**Data shown**:
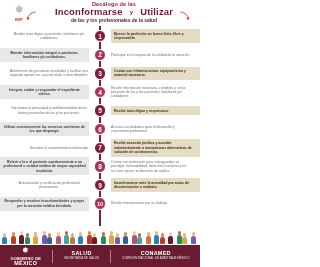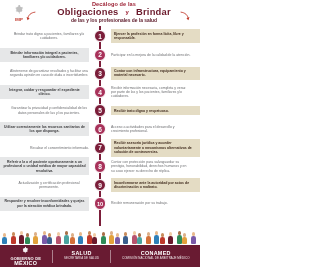"Obligaciones" span { text: Obligaciones -> Inconformarse }
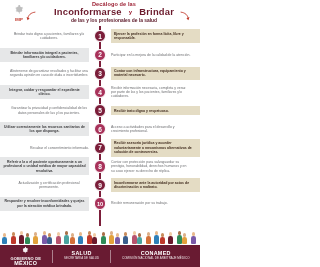"Brindar" span { text: Brindar -> Utilizar }
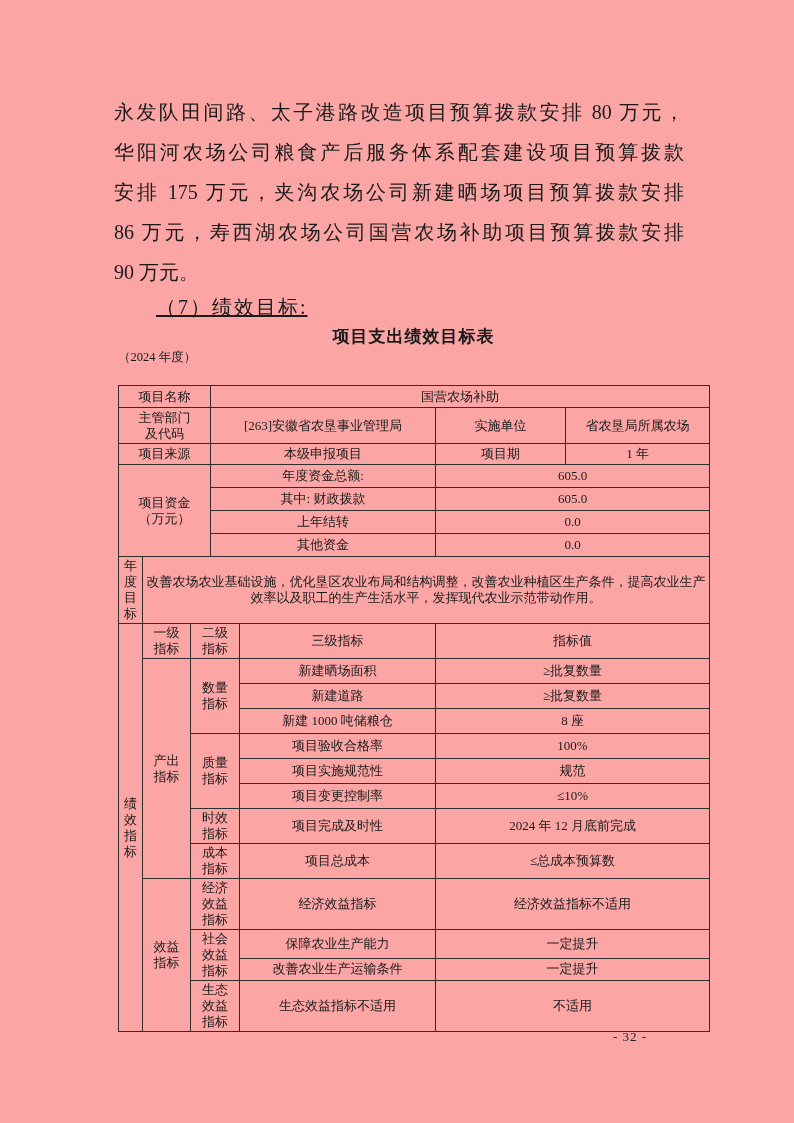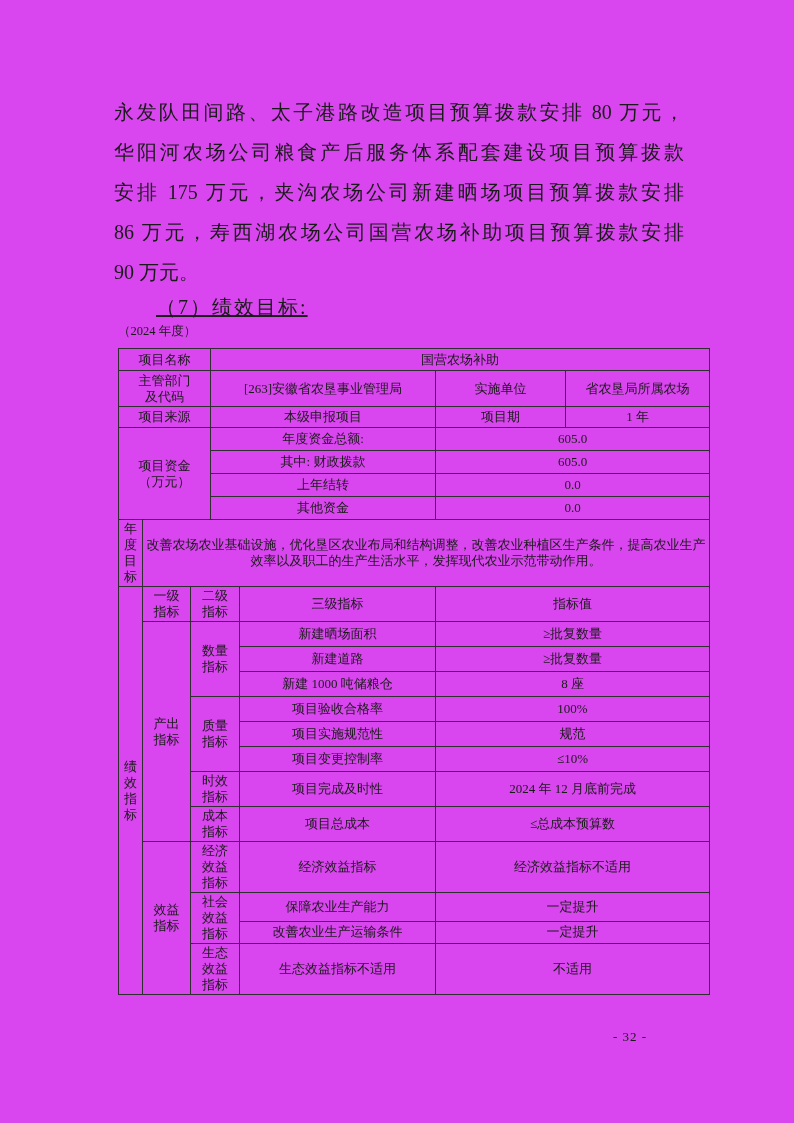"永发队田间路、太子港路改造项目预算拨款安排 80 万元，" .page { background: #d946ef -> #fca5a5 }
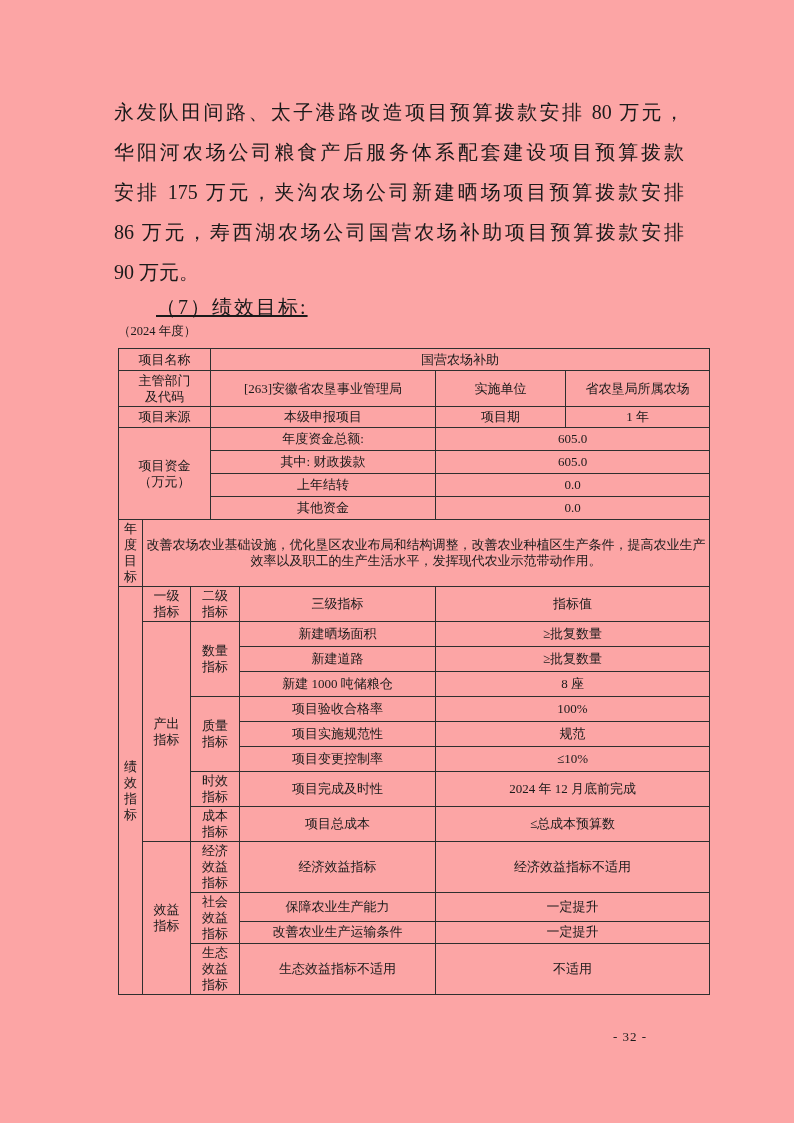"项目支出绩效目标表" div.doc-title { html: none -> <div>项目支出绩效目标表</div> }
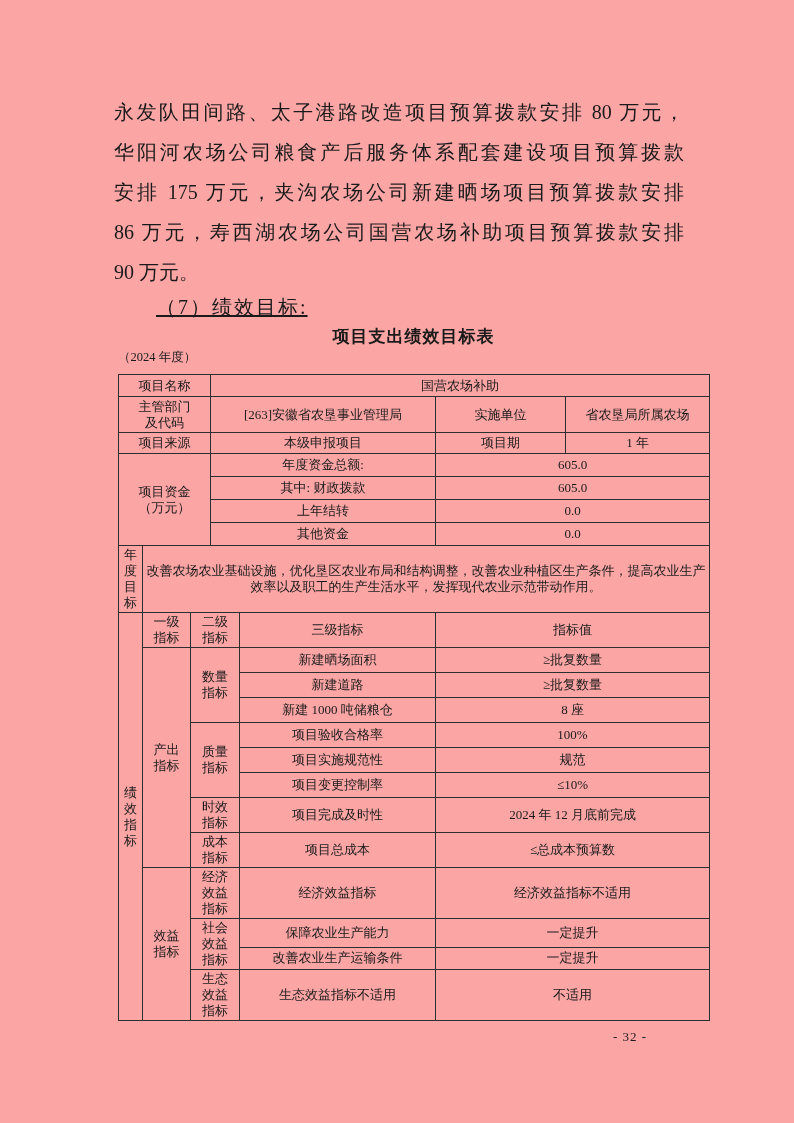"项目名称" table.doc-table { margin-top: 9px -> 20px }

**Work instruction**: Each line of the data needs to be output exactly, with any image excluded.

**Exercise result**:
"Obligaciones" span { text: Obligaciones -> Inconformarse }
"Brindar" span { text: Brindar -> Utilizar }
"永发队田间路、太子港路改造项目预算拨款安排 80 万元，" .page { background: #d946ef -> #fca5a5 }
"项目支出绩效目标表" div.doc-title { html: none -> <div>项目支出绩效目标表</div> }
"项目名称" table.doc-table { margin-top: 9px -> 20px }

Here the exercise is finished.